Faring very well
Not having been to London for 10 years, the China National Peking Opera Company brought a real humdinger with them in Farewell My Concubine. Not at all like western opera it felt more like a play with a bit of singing, dancing, mime and acrobatics thrown in and in the first half there was a lot of story to get through (which basically boiled down to the Chu overlord Xiang Yu and his army being tricked into a catastrophic ambush by his arch-rival Liu Bang – something which could all have been avoided if only he’d listened to his wise concubine Yu Ji. Men, eh?).
Consequently there was lot of talking to begin with and not much action but it gave you a chance to get used the formality of the art-form. Everything is choreographed to the individual characters, from the way they walked to the movement of their eyes. The pace is slow and packed full of small gestures that counteract the bombast of the percussive music and the other-wordly gymnastics of the vocals.
Towards the end of the first half there’s a stylised fight scene that pepped things up with some terrific tumbling, including an astonishing moment when one of the vanquished soldiers flipped up into the air, did a spinning somersault and landed flat on his back. He deserved the applause that came his way.
The second half is devoted to the personal drama between Xiang Yu and his concubine and it’s utterly gripping. Yu Ji soon realises that the only way to save the situation for the Chu overlord and his people is to sacrifice herself. For the first time in the performance they touch and their ritualised formality breaks down with displays of heartfelt emotion. Her fear and love is represented by a tiny tremor of her hands and when she secretly wipes a tear from each eye, it simply breaks your heart.

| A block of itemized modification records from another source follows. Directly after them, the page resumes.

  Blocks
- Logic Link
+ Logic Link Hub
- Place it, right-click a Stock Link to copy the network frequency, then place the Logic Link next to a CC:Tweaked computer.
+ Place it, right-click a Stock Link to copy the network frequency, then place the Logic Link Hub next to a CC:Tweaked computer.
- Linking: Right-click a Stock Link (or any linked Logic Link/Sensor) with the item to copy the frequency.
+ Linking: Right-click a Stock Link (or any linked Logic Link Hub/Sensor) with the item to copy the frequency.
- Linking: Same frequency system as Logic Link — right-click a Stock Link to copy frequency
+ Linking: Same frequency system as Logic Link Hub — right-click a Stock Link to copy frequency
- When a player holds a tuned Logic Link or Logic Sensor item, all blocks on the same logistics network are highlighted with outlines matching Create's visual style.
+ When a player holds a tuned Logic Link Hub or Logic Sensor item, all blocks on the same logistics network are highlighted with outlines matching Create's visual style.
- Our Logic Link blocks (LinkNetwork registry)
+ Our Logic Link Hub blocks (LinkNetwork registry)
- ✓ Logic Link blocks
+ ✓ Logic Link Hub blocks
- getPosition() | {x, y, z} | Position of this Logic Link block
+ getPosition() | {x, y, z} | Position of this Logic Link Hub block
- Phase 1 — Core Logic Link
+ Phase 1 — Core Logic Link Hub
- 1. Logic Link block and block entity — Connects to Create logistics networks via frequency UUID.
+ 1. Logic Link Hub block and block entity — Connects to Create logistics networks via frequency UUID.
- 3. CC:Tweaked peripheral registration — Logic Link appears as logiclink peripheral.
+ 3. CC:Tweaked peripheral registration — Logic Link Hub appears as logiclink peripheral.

To ease Xiang Yu’s troubles Yu Ji performs an exquisite dance. It’s a lyrical lament but laced with delicate frozen postures and there was a couple of extraordinary moments where she whirled a pair of swords around her head at a ferocious speed. And bear in mind that this was the opera’s lead female singer Zhu Hong – as talented as Maria Callas was in her prime, it’s difficult to imagine her finishing off an aria at Covent Garden with a perfectly balanced backbend that put the top of her head on the floor.

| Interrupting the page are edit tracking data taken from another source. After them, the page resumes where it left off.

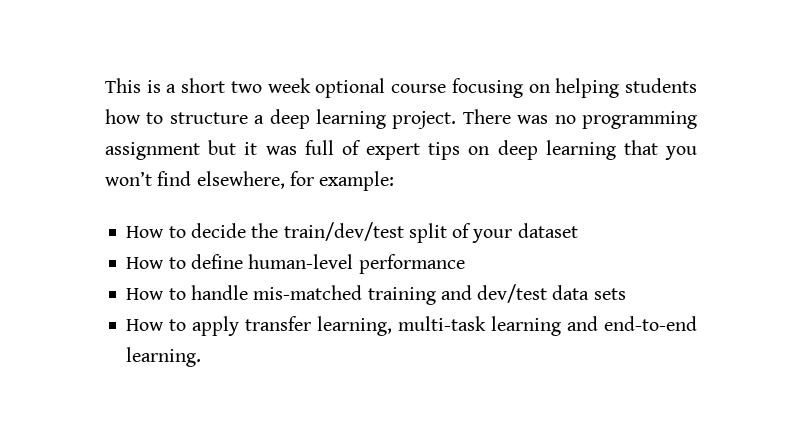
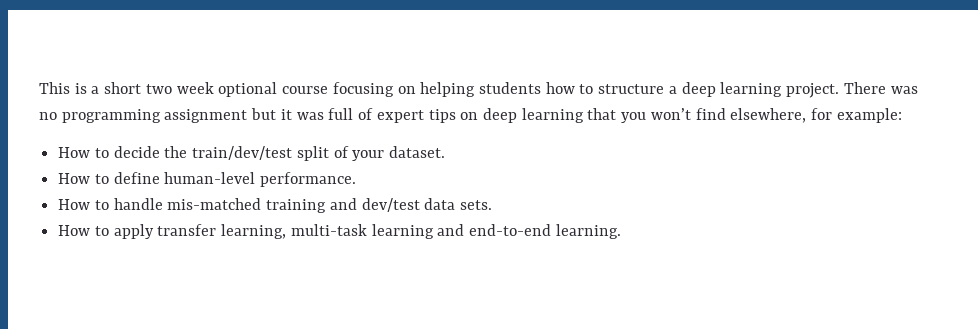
- How to decide the train/dev/test split of your dataset
+ How to decide the train/dev/test split of your dataset.
- How to define human-level performance
+ How to define human-level performance.
- How to handle mis-matched training and dev/test data sets
+ How to handle mis-matched training and dev/test data sets.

The biggest problem for many westerners with Chinese Opera is the singing. There’s no getting away from the fact that it’s a completely alien form from what we’re used to and the piercing falsetto voice of Zhu Hong was literally painful on occasion. But get past that and an incredible world opens up before you. It’s worth coming just to see the dazzling costumes and richly detailed painted faces but this was primarily a deeply moving performance.